**Work item:**
From the entries below, pull out each line where "week" appears.

**Dataset records:**
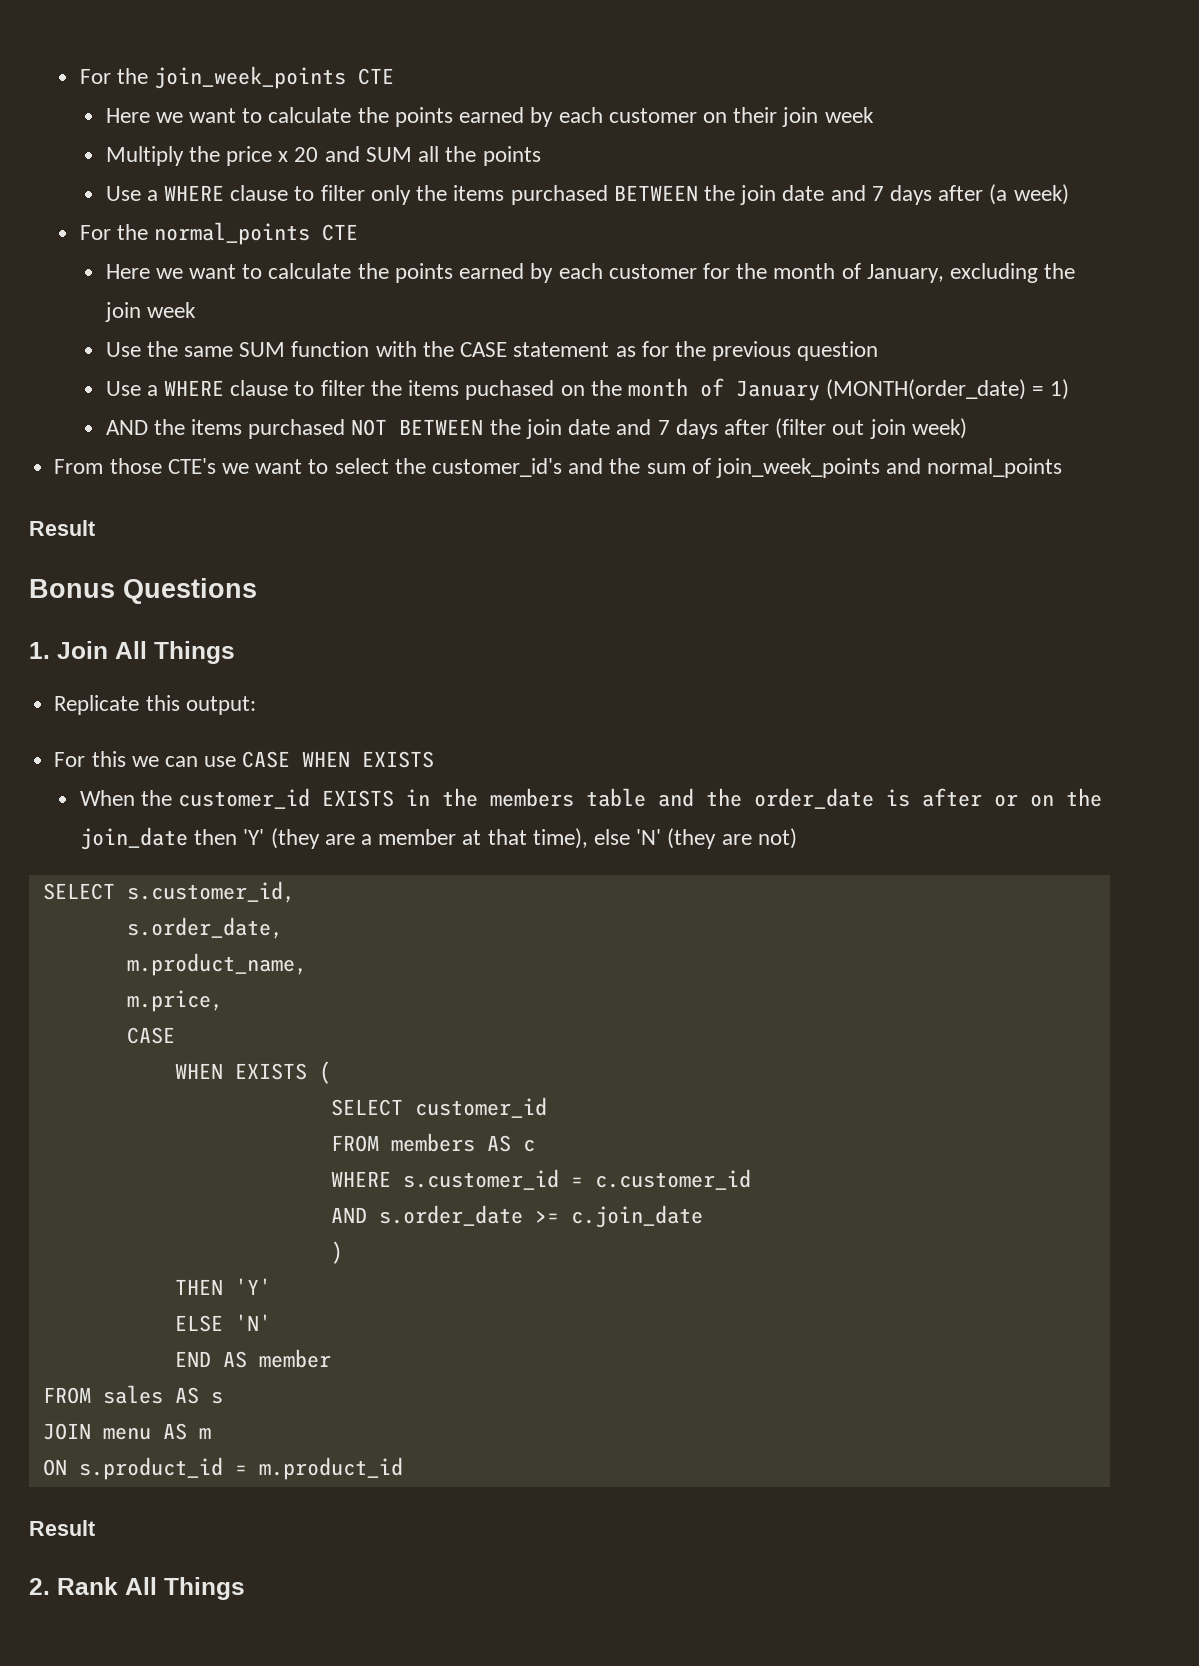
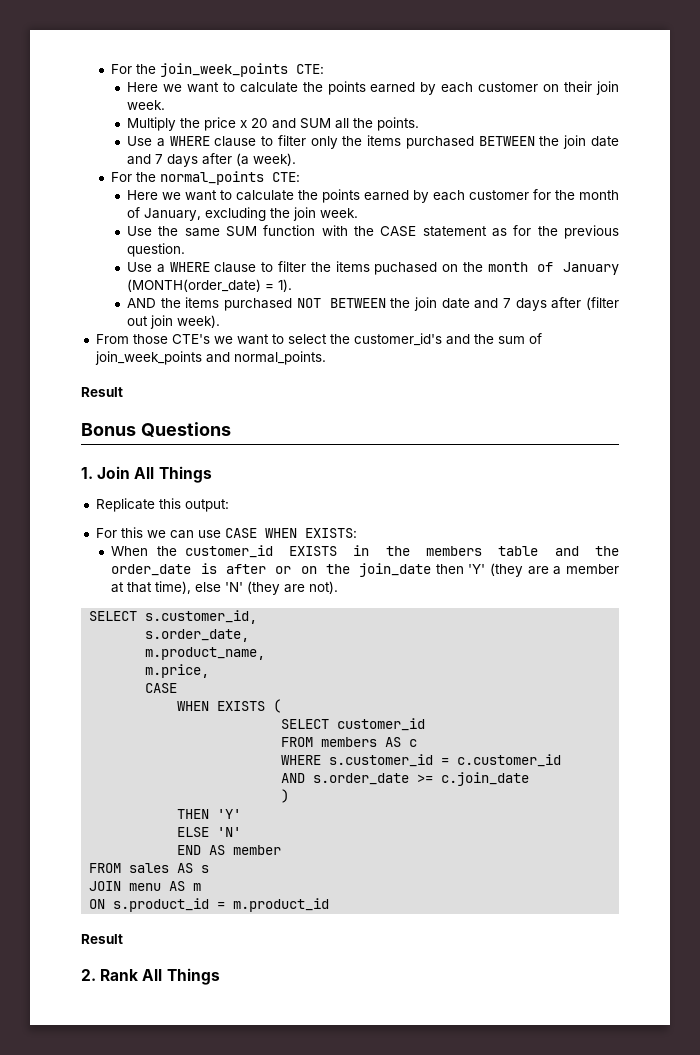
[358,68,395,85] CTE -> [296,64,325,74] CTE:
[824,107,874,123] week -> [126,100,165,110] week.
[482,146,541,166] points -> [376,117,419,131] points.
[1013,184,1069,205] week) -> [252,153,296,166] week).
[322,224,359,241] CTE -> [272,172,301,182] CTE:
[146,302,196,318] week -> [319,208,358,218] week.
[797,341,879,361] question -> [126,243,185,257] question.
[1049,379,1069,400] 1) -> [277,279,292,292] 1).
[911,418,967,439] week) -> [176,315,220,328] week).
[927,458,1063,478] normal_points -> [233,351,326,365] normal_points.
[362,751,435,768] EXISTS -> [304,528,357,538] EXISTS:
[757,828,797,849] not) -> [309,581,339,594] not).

**Expected answer:**
[824,107,874,123] week -> [126,100,165,110] week.
[1013,184,1069,205] week) -> [252,153,296,166] week).
[146,302,196,318] week -> [319,208,358,218] week.
[911,418,967,439] week) -> [176,315,220,328] week).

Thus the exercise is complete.